Take every line from the records below that includes the word "command".

:: Source data ::

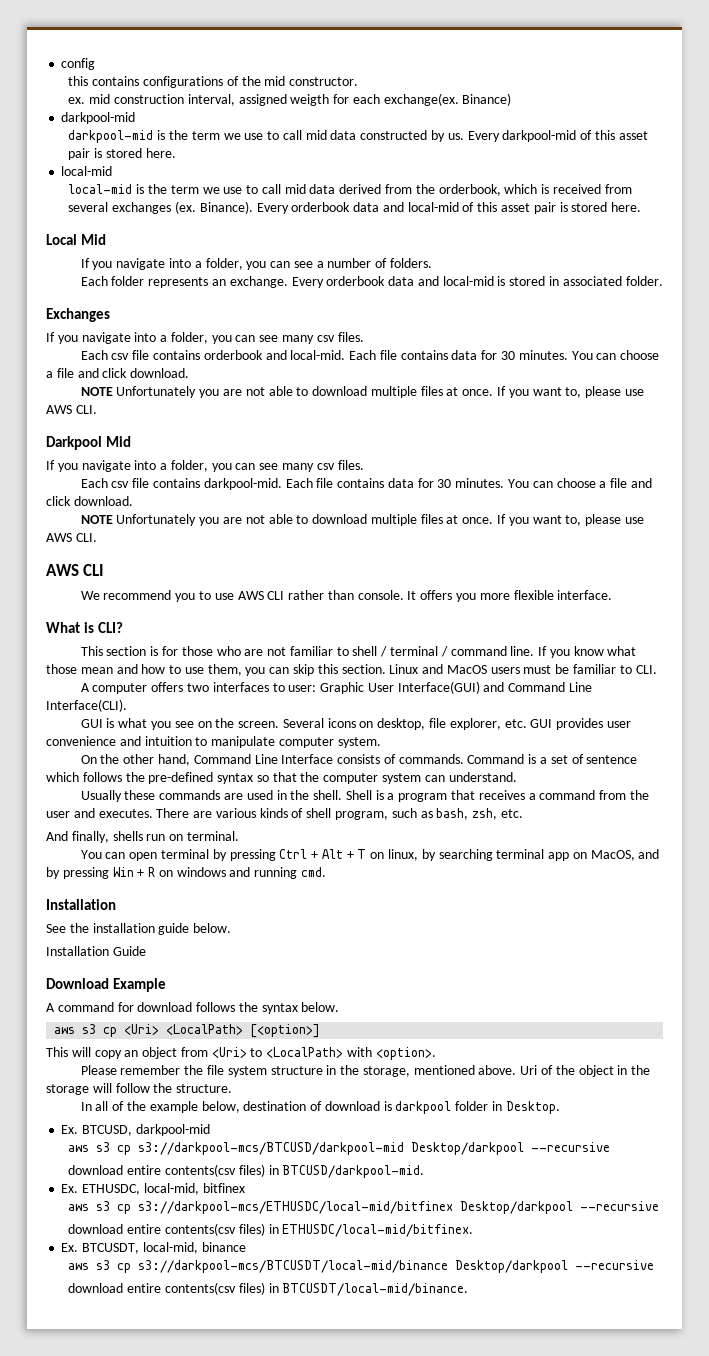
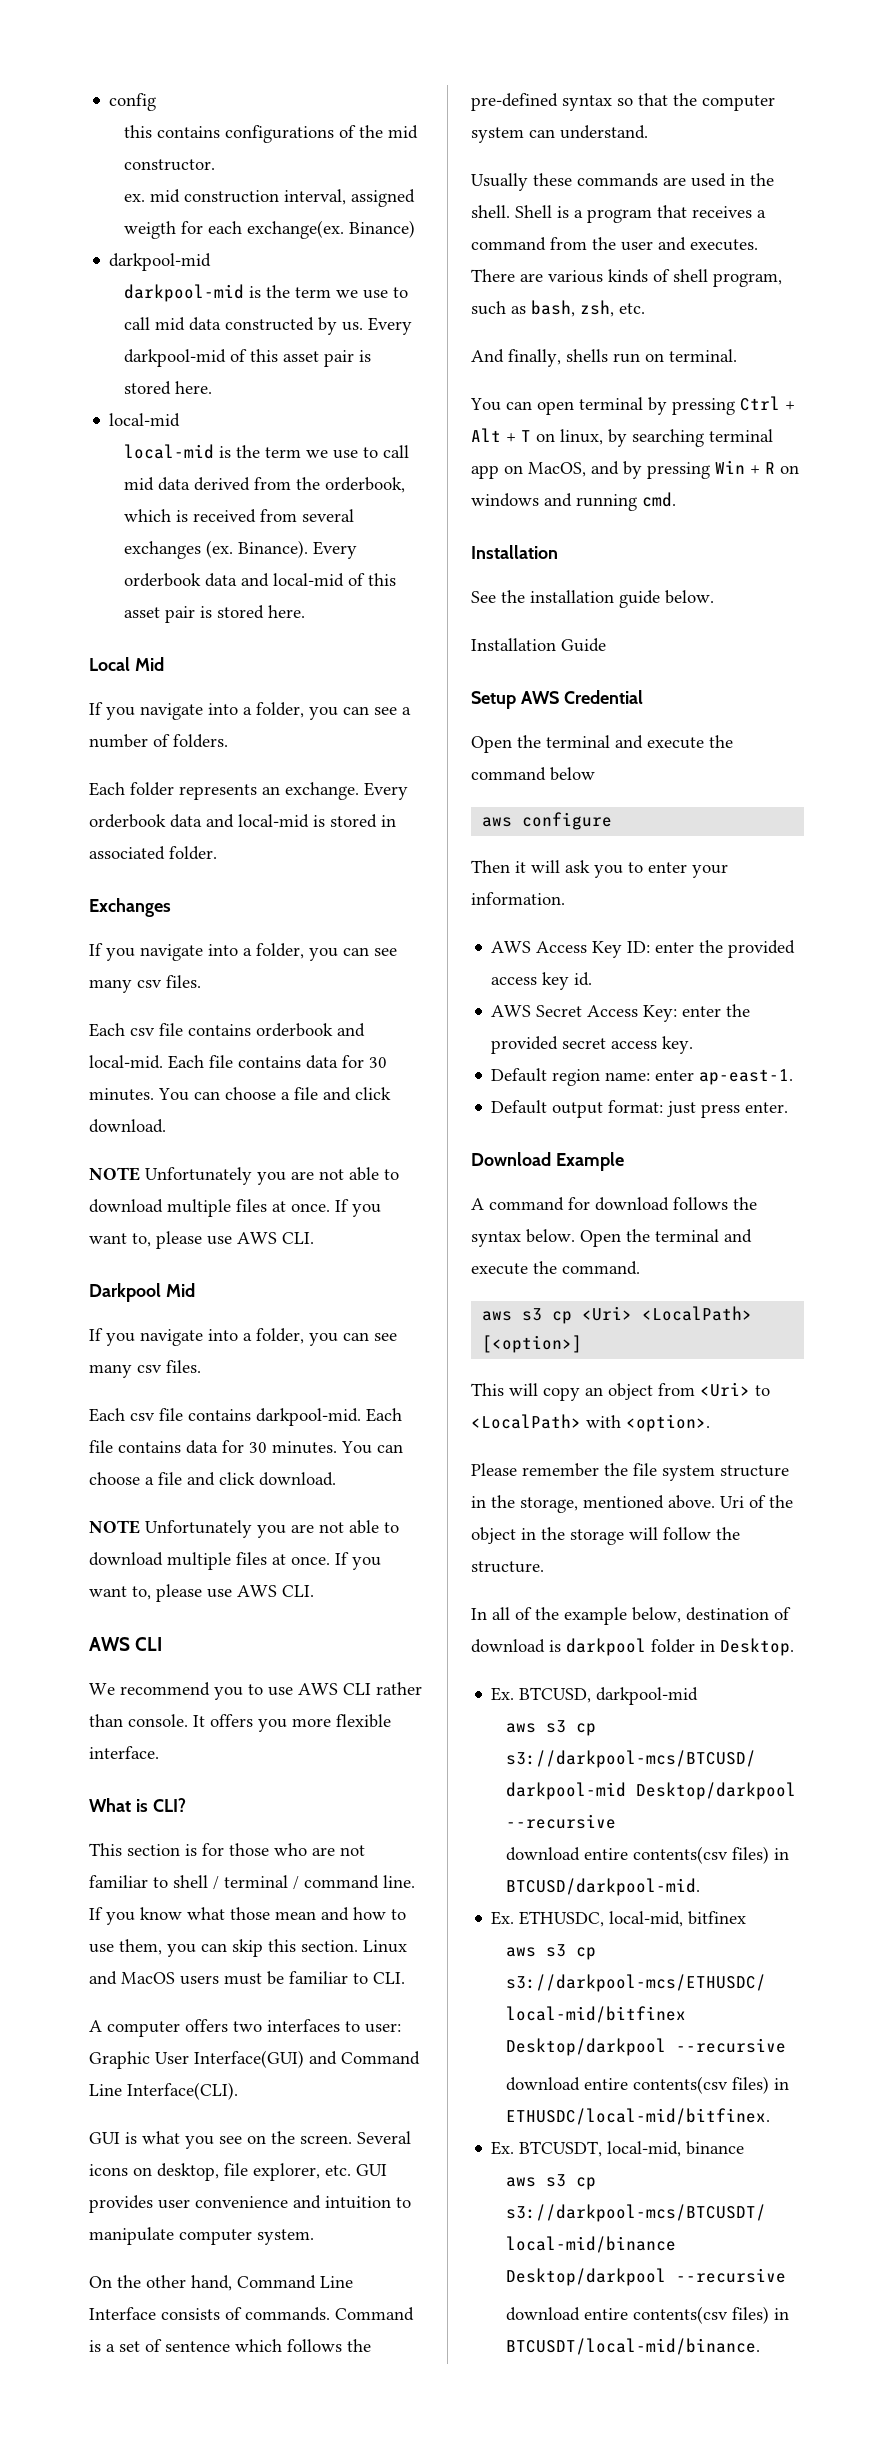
(146, 951) none -> [471,690,643,709] [471,735,733,753] [471,767,595,781] [482,812,613,830] [471,860,728,878] [471,892,565,905] [491,940,796,958] [491,972,593,990] [491,1004,751,1022] [491,1036,694,1054] [491,1068,794,1086] [491,1100,789,1118] // Setup AWS Credential // Open the terminal and execute the command below // aws configure // Then it will ask you to enter your information. // AWS Access Key ID: enter the provided access key id. // AWS Secret Access Key: enter the provided secret access key. // Default region name: enter ap-east-1. // Default output format: just press enter.
(340, 1007) none -> [580,1229,752,1247] [471,1261,640,1275] Open the terminal and execute the command.

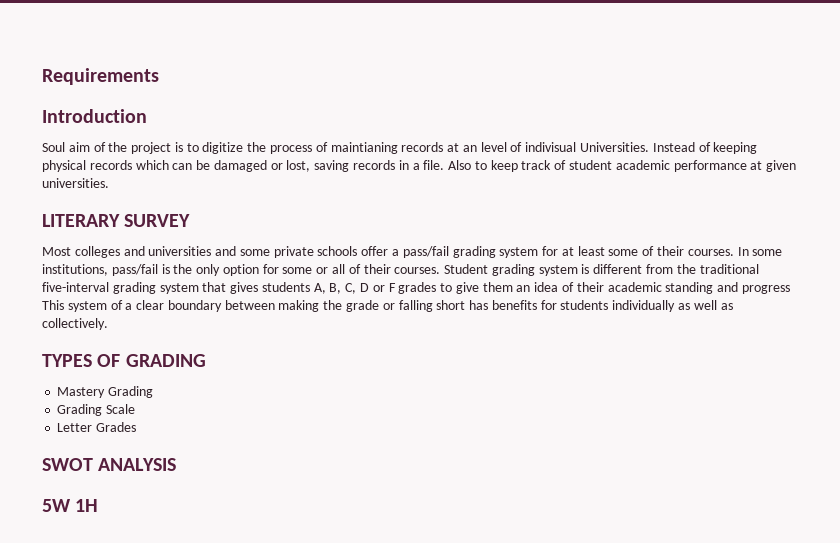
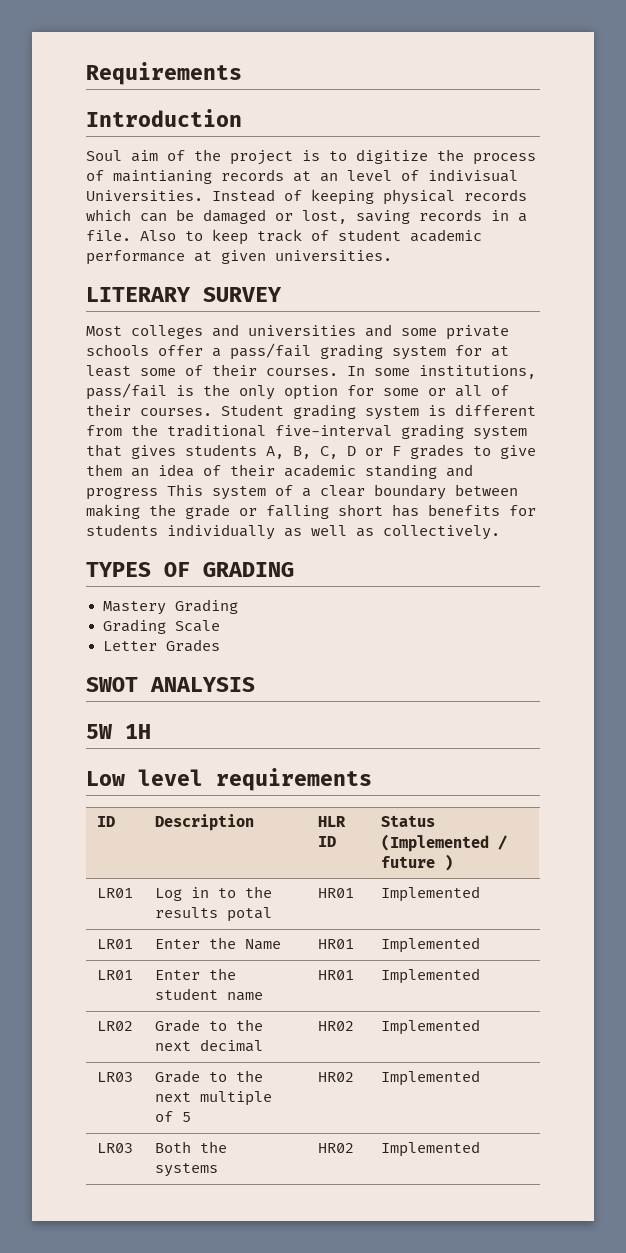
(99, 505) none -> [86,768,372,791] [96,816,115,827] [154,814,254,831] [317,816,346,827] [317,836,336,847] [380,815,435,827] [380,834,507,852] [380,854,453,871] [96,888,133,898] [154,886,272,901] [154,907,272,922] [317,888,354,898] [380,886,480,902] [96,939,133,949] [154,937,281,950] [317,939,354,949] [380,937,480,953] [96,970,133,980] [154,968,236,980] [154,988,263,1001] [317,970,354,980] [380,968,480,984] [96,1021,133,1031] [154,1019,263,1032] [154,1039,263,1052] [317,1021,354,1031] [380,1019,480,1035] [96,1072,133,1082] [154,1070,263,1083] [154,1091,272,1106] [154,1111,191,1122] [317,1072,354,1082] [380,1070,480,1086] [96,1143,133,1153] [154,1141,227,1153] [154,1163,218,1177] [317,1143,354,1153] [380,1141,480,1157] // Low level requirements // ID | Description | HLR ID | Status (Implemented / future ) // LR01 | Log in to the results potal | HR01 | Implemented // LR01 | Enter the Name | HR01 | Implemented // LR01 | Enter the student name | HR01 | Implemented // LR02 | Grade to the next decimal | HR02 | Implemented // LR03 | Grade to the next multiple of 5 | HR02 | Implemented // LR03 | Both the systems | HR02 | Implemented

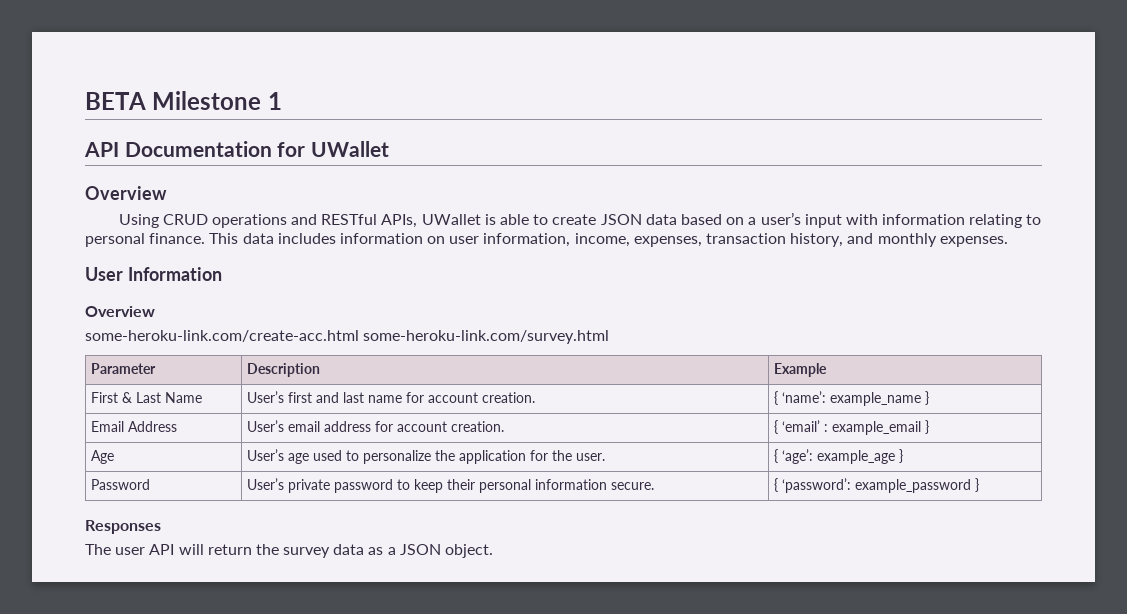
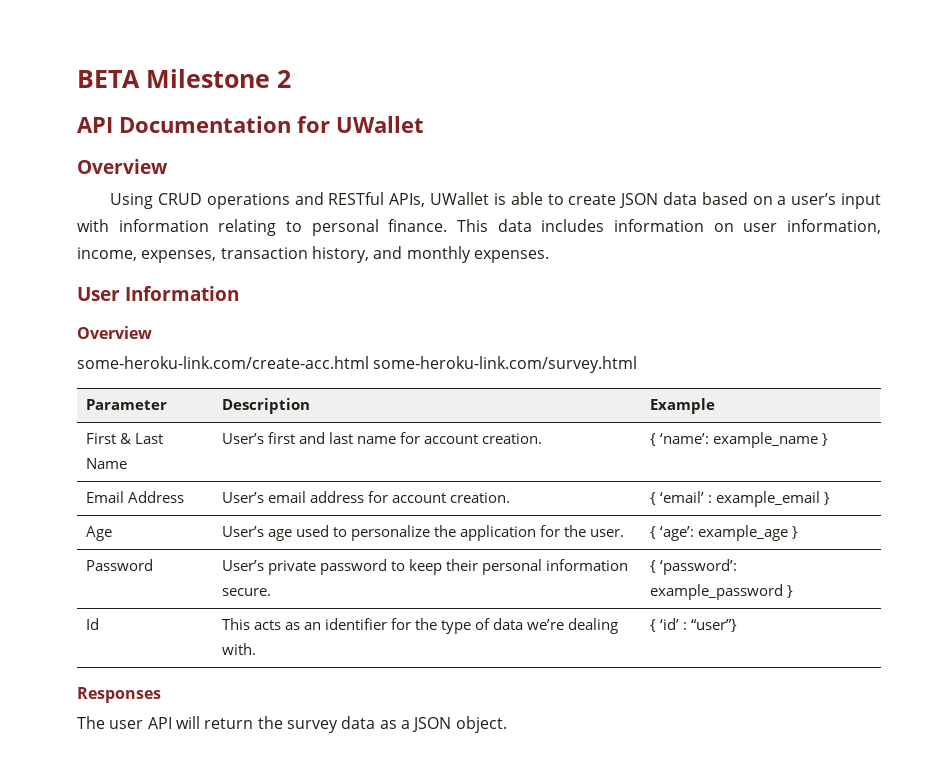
[267,92,282,110] 1 -> [276,70,291,88] 2
(980, 485) none -> [85,618,99,630] [221,618,618,634] [221,643,256,655] [649,618,737,632] // Id | This acts as an identifier for the type of data we’re dealing with. | { ‘id’ : “user”}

:::

Written answer:
(146, 951) none -> [471,690,643,709] [471,735,733,753] [471,767,595,781] [482,812,613,830] [471,860,728,878] [471,892,565,905] [491,940,796,958] [491,972,593,990] [491,1004,751,1022] [491,1036,694,1054] [491,1068,794,1086] [491,1100,789,1118] // Setup AWS Credential // Open the terminal and execute the command below // aws configure // Then it will ask you to enter your information. // AWS Access Key ID: enter the provided access key id. // AWS Secret Access Key: enter the provided secret access key. // Default region name: enter ap-east-1. // Default output format: just press enter.
(340, 1007) none -> [580,1229,752,1247] [471,1261,640,1275] Open the terminal and execute the command.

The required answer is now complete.